Try it — Write every entry out again exactly, please, and skip the pictures.

Web page edit records
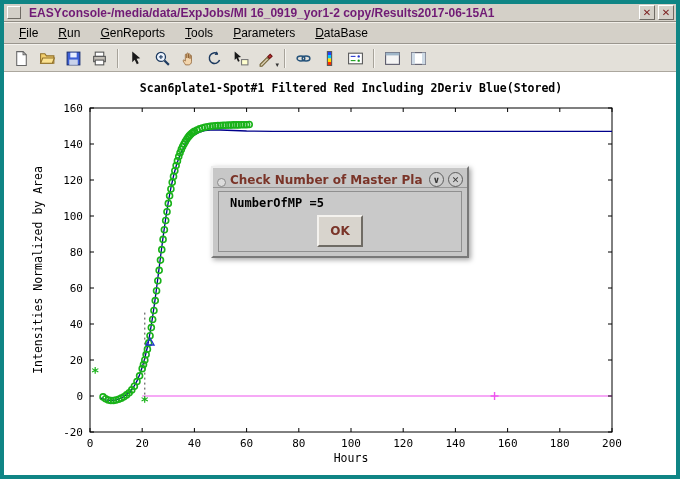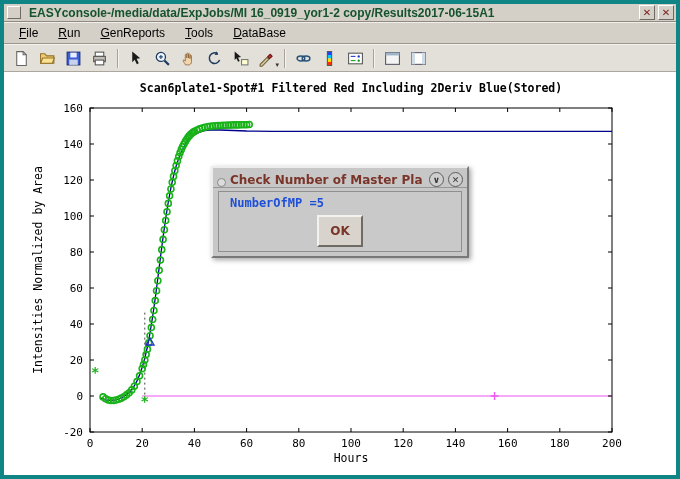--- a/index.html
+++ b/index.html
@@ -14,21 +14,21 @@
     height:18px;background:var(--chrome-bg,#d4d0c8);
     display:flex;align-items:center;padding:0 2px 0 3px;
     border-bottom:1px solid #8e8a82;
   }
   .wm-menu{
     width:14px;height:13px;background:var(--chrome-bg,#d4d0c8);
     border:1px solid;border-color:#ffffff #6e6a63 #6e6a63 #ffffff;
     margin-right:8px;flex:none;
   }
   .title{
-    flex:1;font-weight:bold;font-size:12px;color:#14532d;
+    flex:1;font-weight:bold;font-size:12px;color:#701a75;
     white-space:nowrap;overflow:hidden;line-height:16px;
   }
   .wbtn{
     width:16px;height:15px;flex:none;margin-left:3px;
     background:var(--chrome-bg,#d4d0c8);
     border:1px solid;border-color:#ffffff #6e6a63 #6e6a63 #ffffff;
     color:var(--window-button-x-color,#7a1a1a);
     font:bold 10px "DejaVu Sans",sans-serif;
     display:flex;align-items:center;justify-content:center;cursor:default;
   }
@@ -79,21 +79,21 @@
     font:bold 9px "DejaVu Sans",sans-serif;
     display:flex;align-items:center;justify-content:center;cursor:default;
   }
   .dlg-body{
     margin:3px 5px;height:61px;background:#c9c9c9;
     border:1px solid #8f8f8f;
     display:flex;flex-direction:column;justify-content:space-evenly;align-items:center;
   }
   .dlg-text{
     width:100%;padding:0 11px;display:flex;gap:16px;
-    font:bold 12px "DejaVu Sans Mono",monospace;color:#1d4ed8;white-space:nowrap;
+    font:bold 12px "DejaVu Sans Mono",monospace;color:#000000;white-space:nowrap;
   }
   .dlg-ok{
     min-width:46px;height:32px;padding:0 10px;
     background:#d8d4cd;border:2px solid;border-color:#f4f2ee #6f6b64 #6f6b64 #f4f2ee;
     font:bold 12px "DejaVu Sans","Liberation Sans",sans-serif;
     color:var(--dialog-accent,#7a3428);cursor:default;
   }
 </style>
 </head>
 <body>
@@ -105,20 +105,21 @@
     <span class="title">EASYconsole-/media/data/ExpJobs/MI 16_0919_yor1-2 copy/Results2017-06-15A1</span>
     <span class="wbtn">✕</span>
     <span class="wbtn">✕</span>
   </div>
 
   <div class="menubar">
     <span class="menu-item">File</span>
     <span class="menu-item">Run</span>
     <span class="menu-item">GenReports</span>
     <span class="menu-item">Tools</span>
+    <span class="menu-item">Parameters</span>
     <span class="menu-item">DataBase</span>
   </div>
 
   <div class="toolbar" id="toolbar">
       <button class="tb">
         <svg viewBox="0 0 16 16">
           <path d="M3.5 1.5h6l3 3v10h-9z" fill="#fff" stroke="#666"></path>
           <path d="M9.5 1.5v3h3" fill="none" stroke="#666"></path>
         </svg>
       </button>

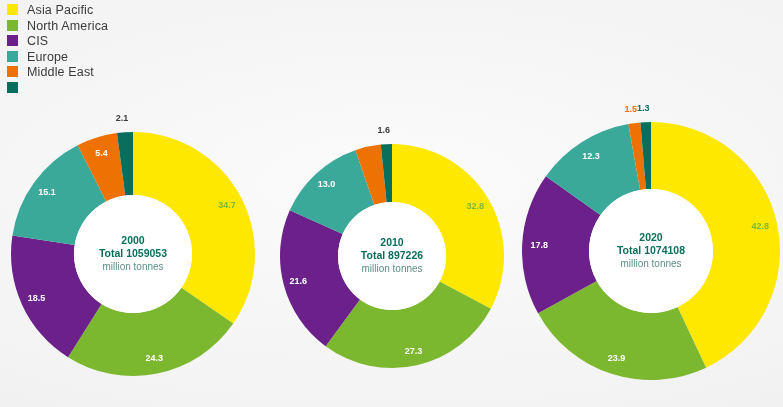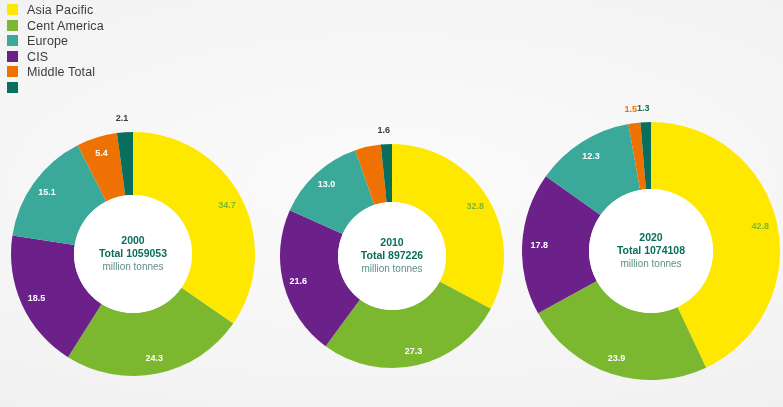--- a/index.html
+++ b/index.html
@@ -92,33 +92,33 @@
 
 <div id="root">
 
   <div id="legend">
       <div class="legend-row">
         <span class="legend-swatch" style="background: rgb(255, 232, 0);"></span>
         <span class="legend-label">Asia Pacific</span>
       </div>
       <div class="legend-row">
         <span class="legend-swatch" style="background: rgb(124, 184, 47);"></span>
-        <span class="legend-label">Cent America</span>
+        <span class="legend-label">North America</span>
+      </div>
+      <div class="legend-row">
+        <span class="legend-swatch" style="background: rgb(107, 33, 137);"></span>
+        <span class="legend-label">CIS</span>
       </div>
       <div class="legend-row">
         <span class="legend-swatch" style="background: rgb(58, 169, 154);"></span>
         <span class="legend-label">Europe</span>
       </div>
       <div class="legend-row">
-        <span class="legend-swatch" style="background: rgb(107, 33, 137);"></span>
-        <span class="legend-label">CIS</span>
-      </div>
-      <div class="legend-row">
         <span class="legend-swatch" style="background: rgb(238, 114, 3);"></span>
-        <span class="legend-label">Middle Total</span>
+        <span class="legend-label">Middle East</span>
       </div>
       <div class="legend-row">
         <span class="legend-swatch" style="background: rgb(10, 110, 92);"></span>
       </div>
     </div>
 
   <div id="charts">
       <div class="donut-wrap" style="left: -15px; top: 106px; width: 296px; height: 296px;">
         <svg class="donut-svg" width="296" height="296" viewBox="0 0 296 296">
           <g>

Task result —
--- a/index.html
+++ b/index.html
@@ -14,21 +14,21 @@
     height:18px;background:var(--chrome-bg,#d4d0c8);
     display:flex;align-items:center;padding:0 2px 0 3px;
     border-bottom:1px solid #8e8a82;
   }
   .wm-menu{
     width:14px;height:13px;background:var(--chrome-bg,#d4d0c8);
     border:1px solid;border-color:#ffffff #6e6a63 #6e6a63 #ffffff;
     margin-right:8px;flex:none;
   }
   .title{
-    flex:1;font-weight:bold;font-size:12px;color:#14532d;
+    flex:1;font-weight:bold;font-size:12px;color:#701a75;
     white-space:nowrap;overflow:hidden;line-height:16px;
   }
   .wbtn{
     width:16px;height:15px;flex:none;margin-left:3px;
     background:var(--chrome-bg,#d4d0c8);
     border:1px solid;border-color:#ffffff #6e6a63 #6e6a63 #ffffff;
     color:var(--window-button-x-color,#7a1a1a);
     font:bold 10px "DejaVu Sans",sans-serif;
     display:flex;align-items:center;justify-content:center;cursor:default;
   }
@@ -79,21 +79,21 @@
     font:bold 9px "DejaVu Sans",sans-serif;
     display:flex;align-items:center;justify-content:center;cursor:default;
   }
   .dlg-body{
     margin:3px 5px;height:61px;background:#c9c9c9;
     border:1px solid #8f8f8f;
     display:flex;flex-direction:column;justify-content:space-evenly;align-items:center;
   }
   .dlg-text{
     width:100%;padding:0 11px;display:flex;gap:16px;
-    font:bold 12px "DejaVu Sans Mono",monospace;color:#1d4ed8;white-space:nowrap;
+    font:bold 12px "DejaVu Sans Mono",monospace;color:#000000;white-space:nowrap;
   }
   .dlg-ok{
     min-width:46px;height:32px;padding:0 10px;
     background:#d8d4cd;border:2px solid;border-color:#f4f2ee #6f6b64 #6f6b64 #f4f2ee;
     font:bold 12px "DejaVu Sans","Liberation Sans",sans-serif;
     color:var(--dialog-accent,#7a3428);cursor:default;
   }
 </style>
 </head>
 <body>
@@ -105,20 +105,21 @@
     <span class="title">EASYconsole-/media/data/ExpJobs/MI 16_0919_yor1-2 copy/Results2017-06-15A1</span>
     <span class="wbtn">✕</span>
     <span class="wbtn">✕</span>
   </div>
 
   <div class="menubar">
     <span class="menu-item">File</span>
     <span class="menu-item">Run</span>
     <span class="menu-item">GenReports</span>
     <span class="menu-item">Tools</span>
+    <span class="menu-item">Parameters</span>
     <span class="menu-item">DataBase</span>
   </div>
 
   <div class="toolbar" id="toolbar">
       <button class="tb">
         <svg viewBox="0 0 16 16">
           <path d="M3.5 1.5h6l3 3v10h-9z" fill="#fff" stroke="#666"></path>
           <path d="M9.5 1.5v3h3" fill="none" stroke="#666"></path>
         </svg>
       </button>

--- a/index.html
+++ b/index.html
@@ -92,33 +92,33 @@
 
 <div id="root">
 
   <div id="legend">
       <div class="legend-row">
         <span class="legend-swatch" style="background: rgb(255, 232, 0);"></span>
         <span class="legend-label">Asia Pacific</span>
       </div>
       <div class="legend-row">
         <span class="legend-swatch" style="background: rgb(124, 184, 47);"></span>
-        <span class="legend-label">Cent America</span>
+        <span class="legend-label">North America</span>
+      </div>
+      <div class="legend-row">
+        <span class="legend-swatch" style="background: rgb(107, 33, 137);"></span>
+        <span class="legend-label">CIS</span>
       </div>
       <div class="legend-row">
         <span class="legend-swatch" style="background: rgb(58, 169, 154);"></span>
         <span class="legend-label">Europe</span>
       </div>
       <div class="legend-row">
-        <span class="legend-swatch" style="background: rgb(107, 33, 137);"></span>
-        <span class="legend-label">CIS</span>
-      </div>
-      <div class="legend-row">
         <span class="legend-swatch" style="background: rgb(238, 114, 3);"></span>
-        <span class="legend-label">Middle Total</span>
+        <span class="legend-label">Middle East</span>
       </div>
       <div class="legend-row">
         <span class="legend-swatch" style="background: rgb(10, 110, 92);"></span>
       </div>
     </div>
 
   <div id="charts">
       <div class="donut-wrap" style="left: -15px; top: 106px; width: 296px; height: 296px;">
         <svg class="donut-svg" width="296" height="296" viewBox="0 0 296 296">
           <g>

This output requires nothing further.